How land animals developed digits (fingers and toes) as they evolved out of water has long been a mystery.
However, new research carried out at the Natural History Museum in London has for the first time made a link between the development of digits in land animals and the development of fins in fish.
Palaeontologist Dr Zerina Johanson has linked the development of small fin bones, known as ~radials , in the Australian lungfish, Neoceratodus forsteri, with the development of digits in land animals.
The link is a gene called Hoxd13, which had previously been strongly linked with the development of digits in land animals. It was identified as distinctively acting only on the digits, and not on the rest of the arm, however no evolutionary link was made.

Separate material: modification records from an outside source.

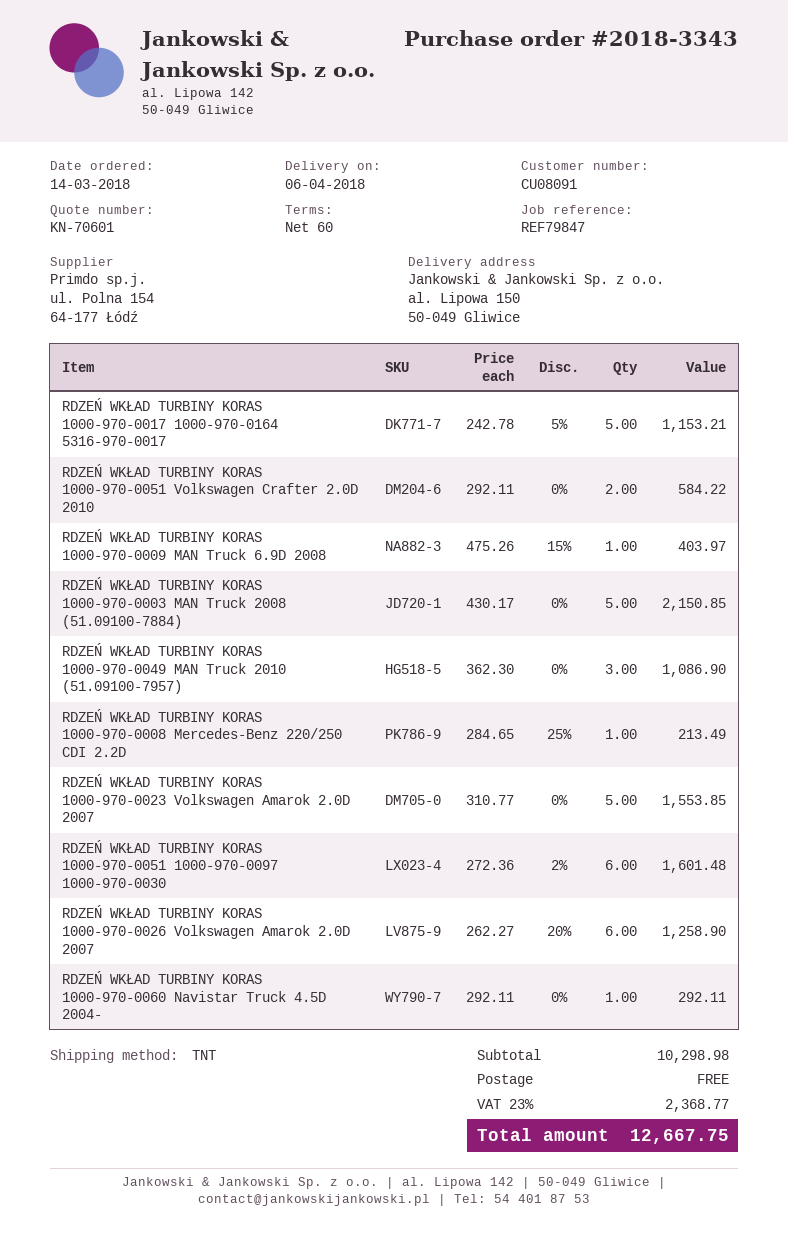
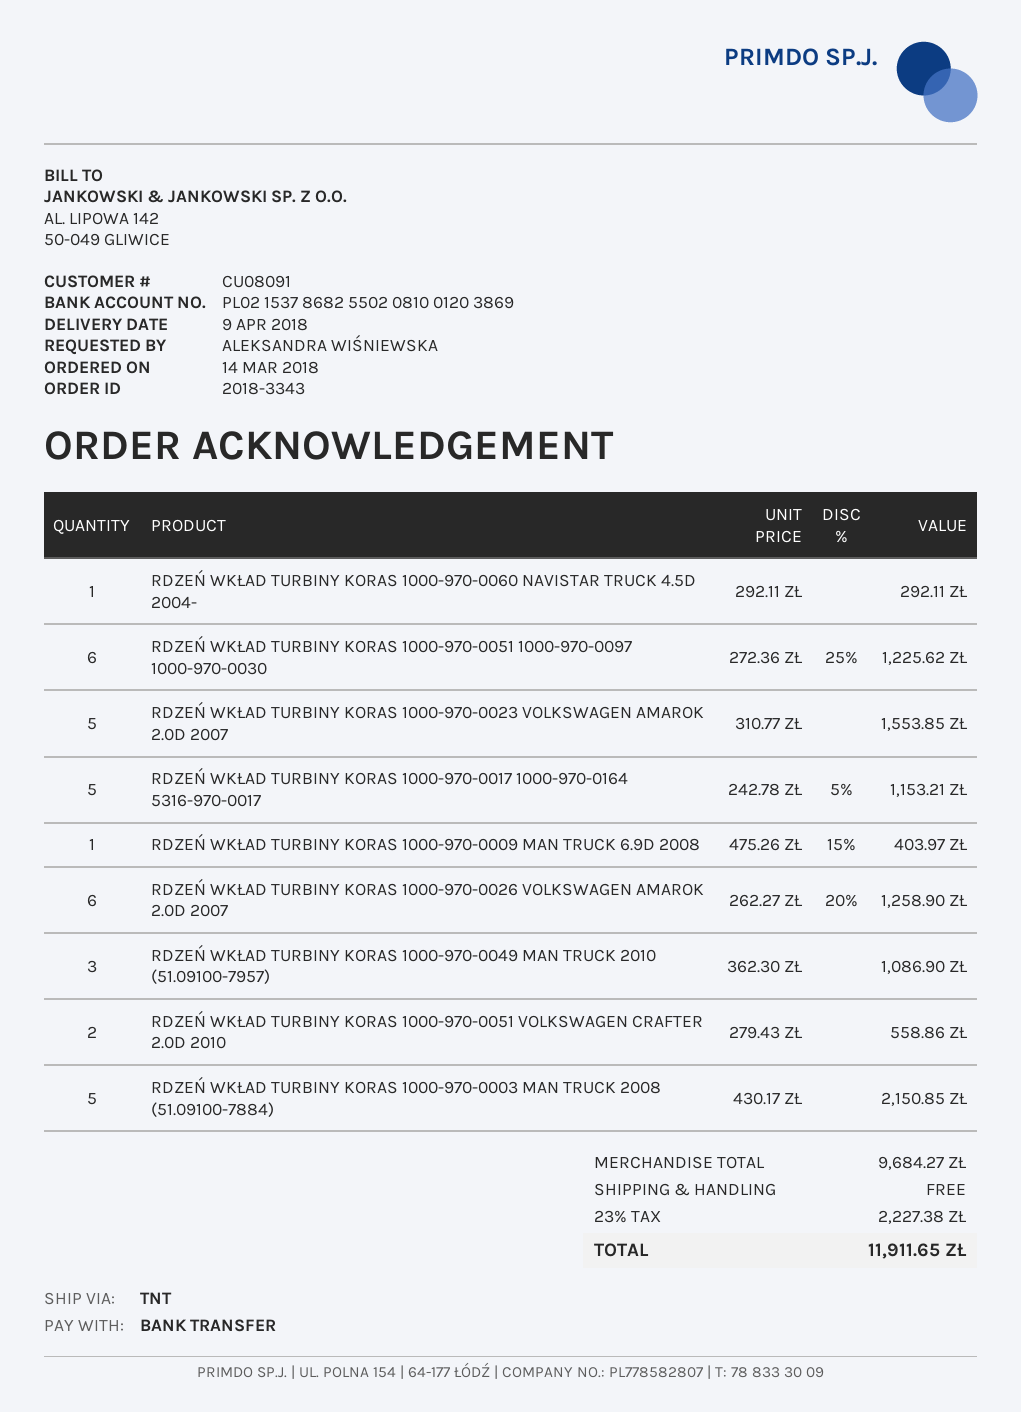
delivery date: 2018-04-06 -> 2018-04-09
RDZEŃ WKŁAD TURBINY KORAS 1000-970-0051 Volkswagen Crafter 2.0D 2010: 2 x 292.11 = 584.22 -> 2 x 279.43 = 558.86
RDZEŃ WKŁAD TURBINY KORAS 1000-970-0008 Mercedes-Benz 220/250 CDI 2.2D: 1 x 284.65 - 25% = 213.49 -> none
RDZEŃ WKŁAD TURBINY KORAS 1000-970-0051 1000-970-0097 1000-970-0030: 6 x 272.36 - 2% = 1601.48 -> 6 x 272.36 - 25% = 1225.62
subtotal: 10298.98 -> 9684.27
tax: 23% = 2368.77 -> 23% = 2227.38
total: 12667.75 -> 11911.65

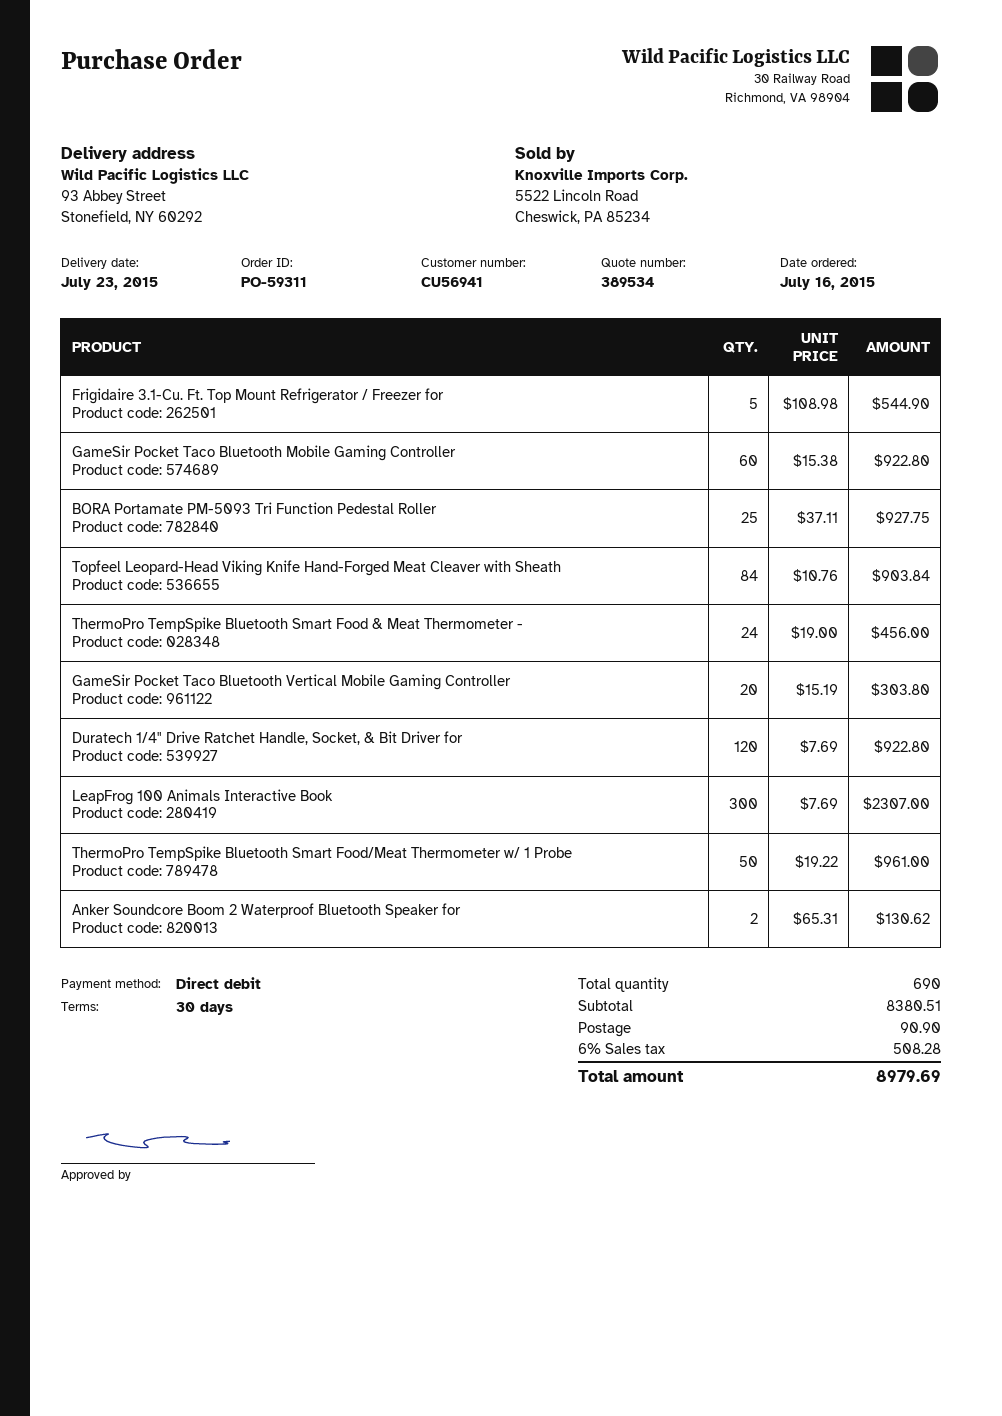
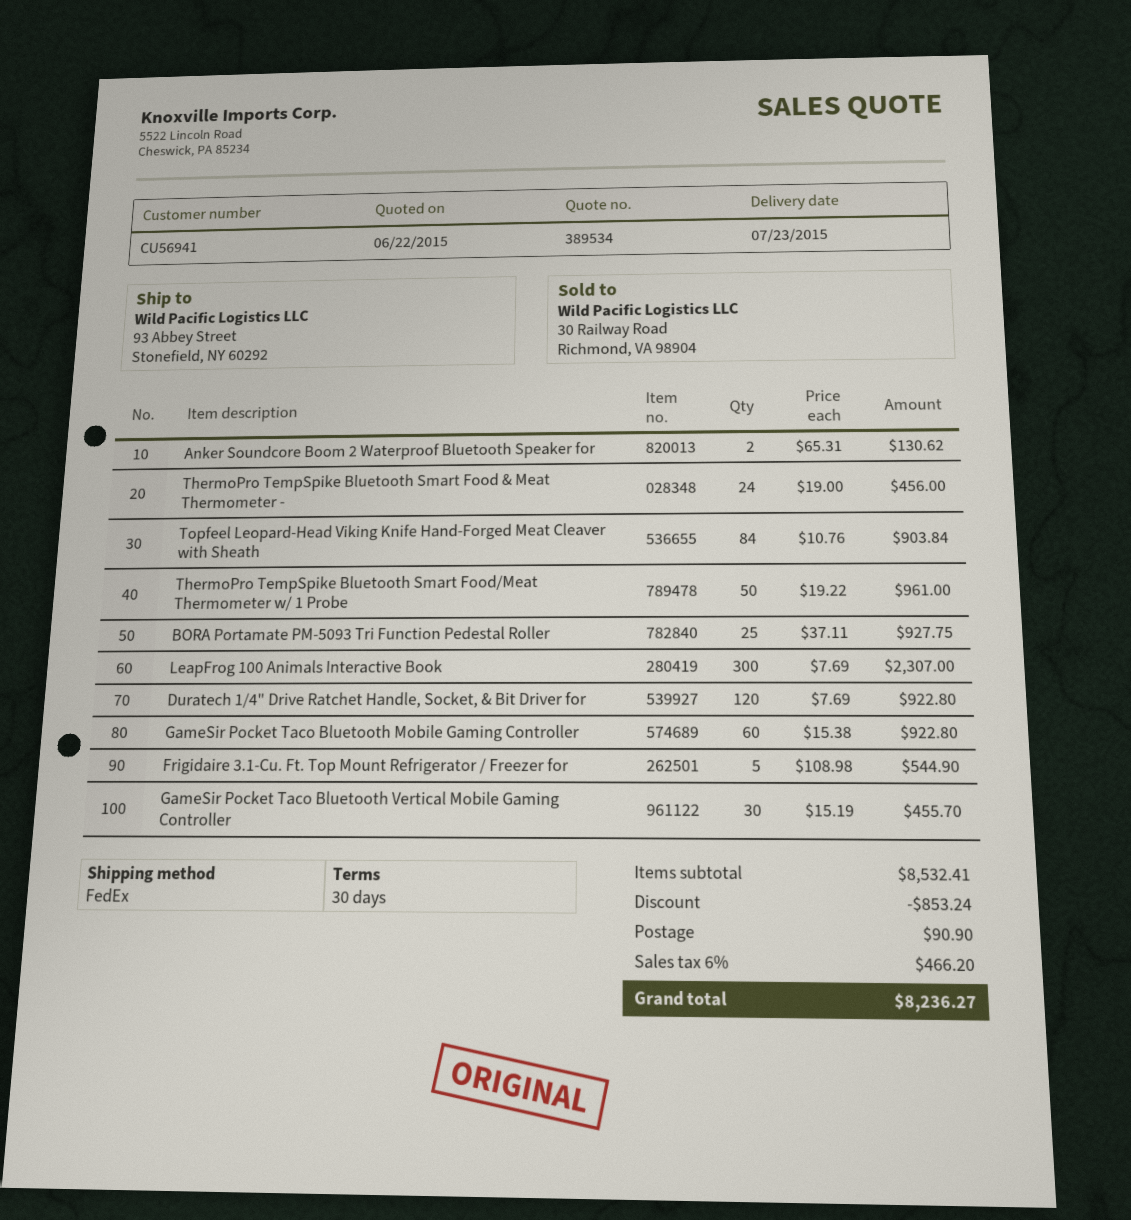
GameSir Pocket Taco Bluetooth Vertical Mobile Gaming Controller: 20 x 15.19 = 303.80 -> 30 x 15.19 = 455.70
subtotal: 8380.51 -> 8532.41
discount: none -> 853.24
tax: 6% = 508.28 -> 6% = 466.20
total: 8979.69 -> 8236.27

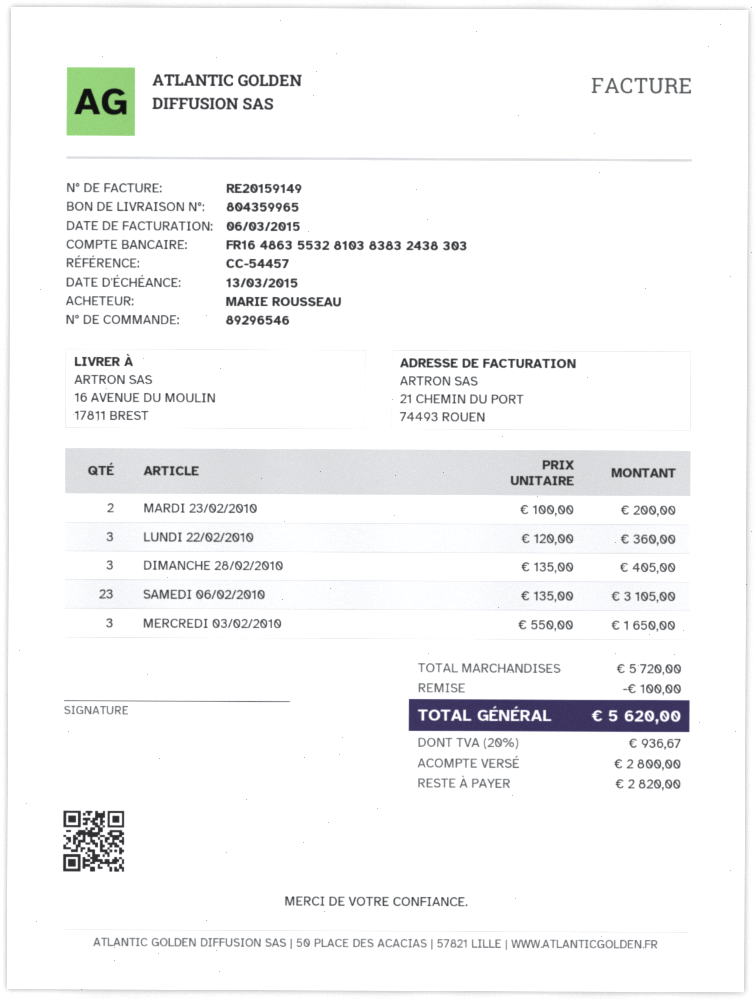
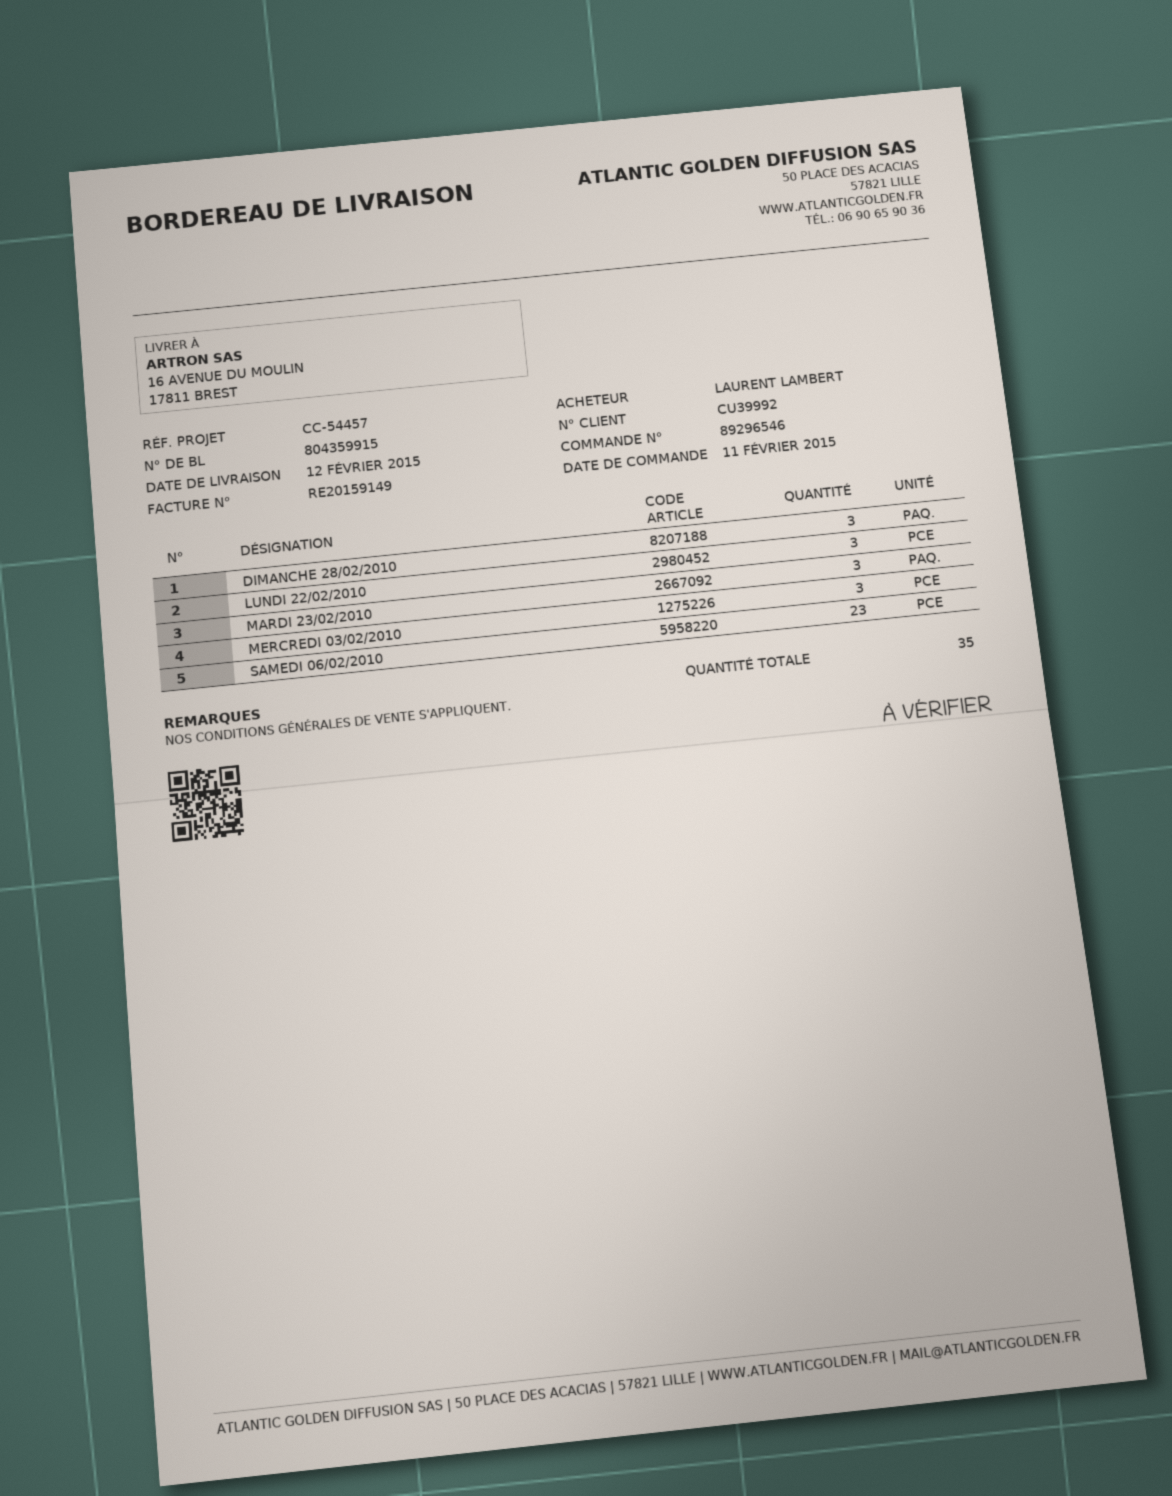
delivery note number: 804359965 -> 804359915
ordered by: MARIE ROUSSEAU -> LAURENT LAMBERT
MARDI 23/02/2010: 2 -> 3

Johanson has now found that the gene works in an identical way in the lungfish, and codes only for the radials, and not the rest of the fin.
The research suggests that it is from radials similar to those found on the fins of the Australian lungfish that our fingers and toes first began to evolve. This means that what had appeared to be a dramatic difference between fish and land animals can now be seen in more gradual evolutionary steps.
Where our fingers came from has been one of the biggest mysteries surrounding the move of our evolutionary ancestors from sea to land, said Johanson.
Small fin bones are found in all the fossilised lobe-fins that fall in the evolutionary journey between lungfish and land animals, suggesting that digits evolved gradually. Hands aren't as uniquely evolved as we thought.